» Task details
Where the string "bottom" appears in a line of the data, show that line.

*** Exercise data ***

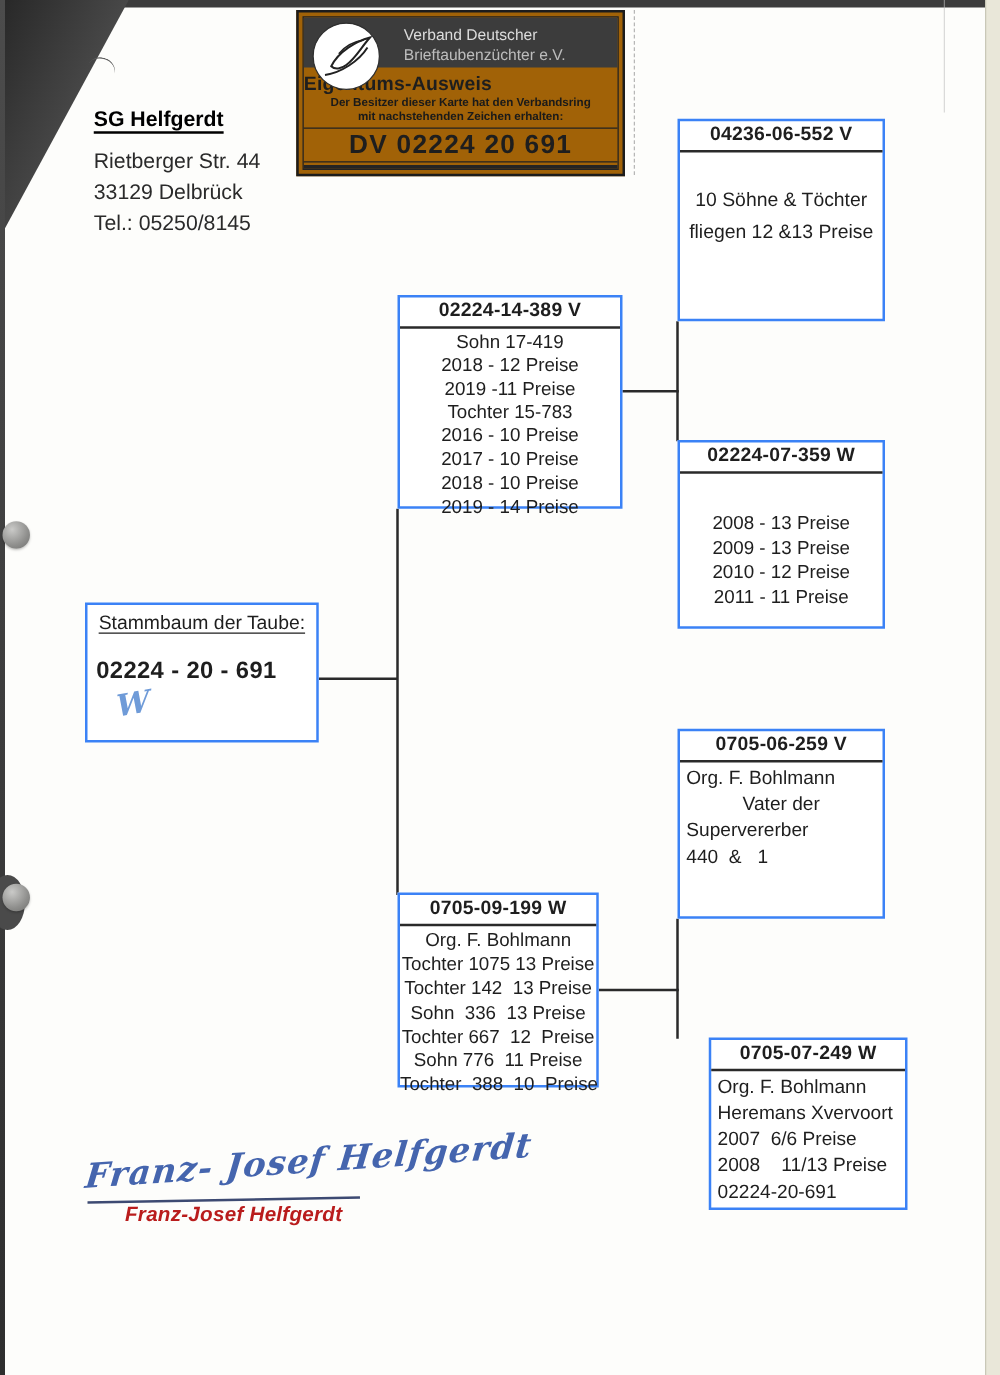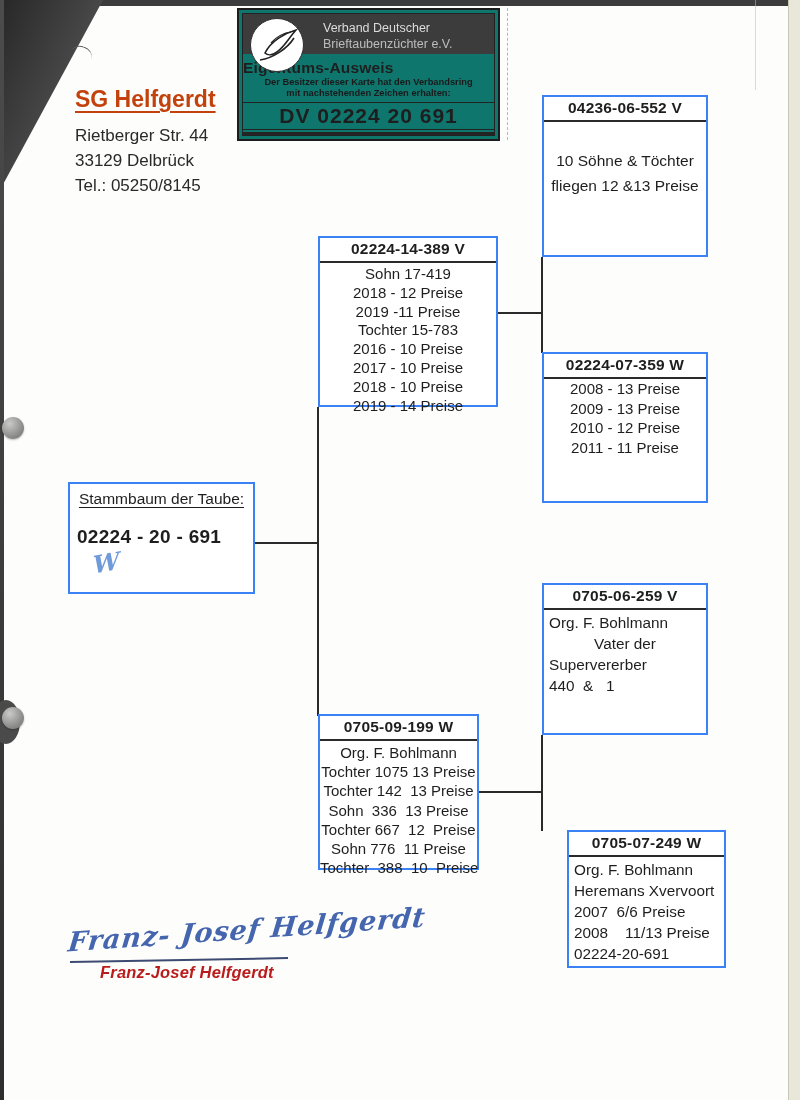--- a/index.html
+++ b/index.html
@@ -20,26 +20,26 @@
   .cut-line{position:absolute;left:507px;top:8px;width:0;height:132px;border-left:1px dashed #9a9a9a;opacity:.7;}
   .edge-line-top-right{position:absolute;left:755px;top:0;width:0;height:90px;border-left:1px solid #bdbdbd;opacity:.55;}
   .punch-hole{position:absolute;width:22px;height:22px;border-radius:50%;
     background:radial-gradient(circle at 35% 30%,#cacac8,#8f8f8d 60%,#6f6f6d);
     box-shadow:0 1px 2px rgba(0,0,0,.25);}
   .hole-shadow{position:absolute;left:-8px;top:700px;width:28px;height:44px;border-radius:50%;background:#4a4a4a;}
   .hair-artifact{position:absolute;left:70px;top:46px;width:22px;height:18px;
     border:0;border-top:1.6px solid #5e5e5e;border-radius:50% 50% 0 0;transform:rotate(18deg);}
   
   .letterhead{position:absolute;left:75px;top:86px;}
-  .lh-name{font-size:23px;font-weight:bold;text-decoration:underline;text-underline-offset:4px;
-    text-decoration-thickness:2px;color:#c2410c;margin-bottom:10px;}
+  .lh-name{font-size:17px;font-weight:bold;text-decoration:underline;text-underline-offset:4px;
+    text-decoration-thickness:2px;color:#000000;margin-bottom:10px;}
   .lh-line{font-size:17px;line-height:25px;color:#2a2a2a;}
   
   .stamp{position:absolute;left:237px;top:8px;width:263px;height:133px;
-    border:2px solid #1c1c1c;background:#0f766e;padding:3px;box-sizing:border-box;}
+    border:2px solid #1c1c1c;background:#a16207;padding:3px;box-sizing:border-box;}
   .stamp-inner{border:1.5px solid #222;height:100%;box-sizing:border-box;position:relative;
     display:flex;flex-direction:column;}
   .stamp-band{background:#3c3c3c;height:40px;flex:0 0 auto;}
   .stamp-logo{position:absolute;left:7px;top:4px;width:52px;height:52px;border-radius:50%;
     background:#fff;border:1px solid #2e2e2e;z-index:2;overflow:hidden;}
   .stamp-org{position:absolute;left:80px;top:6px;color:#dcdcdc;font-size:12.5px;line-height:16px;z-index:2;}
   .stamp-org .l2{opacity:.8;}
   .stamp-title{text-align:left;font-weight:bold;font-size:15.5px;margin-top:5px;letter-spacing:.2px;}
   .stamp-sub{text-align:center;font-size:9.3px;font-weight:600;line-height:11px;color:#1a1a1a;}
   .stamp-dv{margin-top:3px;border-top:1.5px solid #222;border-bottom:1.5px solid #222;
@@ -52,21 +52,21 @@
   .pbox{position:absolute;background:#fff;border:2px solid #3b82f6;box-sizing:border-box;}
   .pbox-h{text-align:center;font-weight:bold;font-size:15.5px;padding:2px 0 3px;
     border-bottom:2px solid #2a2a2a;letter-spacing:.2px;}
   .pbox-body{padding-top:2px;}
   .bl{font-size:15px;line-height:19px;text-align:center;white-space:pre;}
   .al-l{text-align:left;padding-left:5px;}
   .al-c{text-align:center;}
   .father .bl{line-height:18.8px;}
   .gf1 .pbox-body{padding-top:26px;}
   .gf1 .bl{font-size:15.5px;line-height:25px;}
-  .gm1 .pbox-body{padding-top:0;}
+  .gm1 .pbox-body{padding-top:30px;}
   .gm1 .bl{line-height:19.5px;}
   .gf2 .bl,.gm2 .bl{line-height:21px;font-size:15.3px;}
   .mother .bl{line-height:19.2px;}
   
   .subject-h{text-align:center;font-size:15.5px;text-decoration:underline;text-underline-offset:3px;
     padding-top:6px;font-weight:normal;}
   .subject-ring{font-size:19px;font-weight:bold;padding-left:7px;margin-top:18px;letter-spacing:.3px;}
   .hand-w{display:inline-block;color:#6f9bd8;font-family:"DejaVu Serif",serif;font-style:italic;
     font-size:24px;font-weight:bold;margin-left:16px;transform:rotate(-10deg) skewX(-6deg);vertical-align:-2px;}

***

» Your solution
-    text-decoration-thickness:2px;color:#c2410c;margin-bottom:10px;}
+    text-decoration-thickness:2px;color:#000000;margin-bottom:10px;}
   .stamp-dv{margin-top:3px;border-top:1.5px solid #222;border-bottom:1.5px solid #222;
     border-bottom:2px solid #2a2a2a;letter-spacing:.2px;}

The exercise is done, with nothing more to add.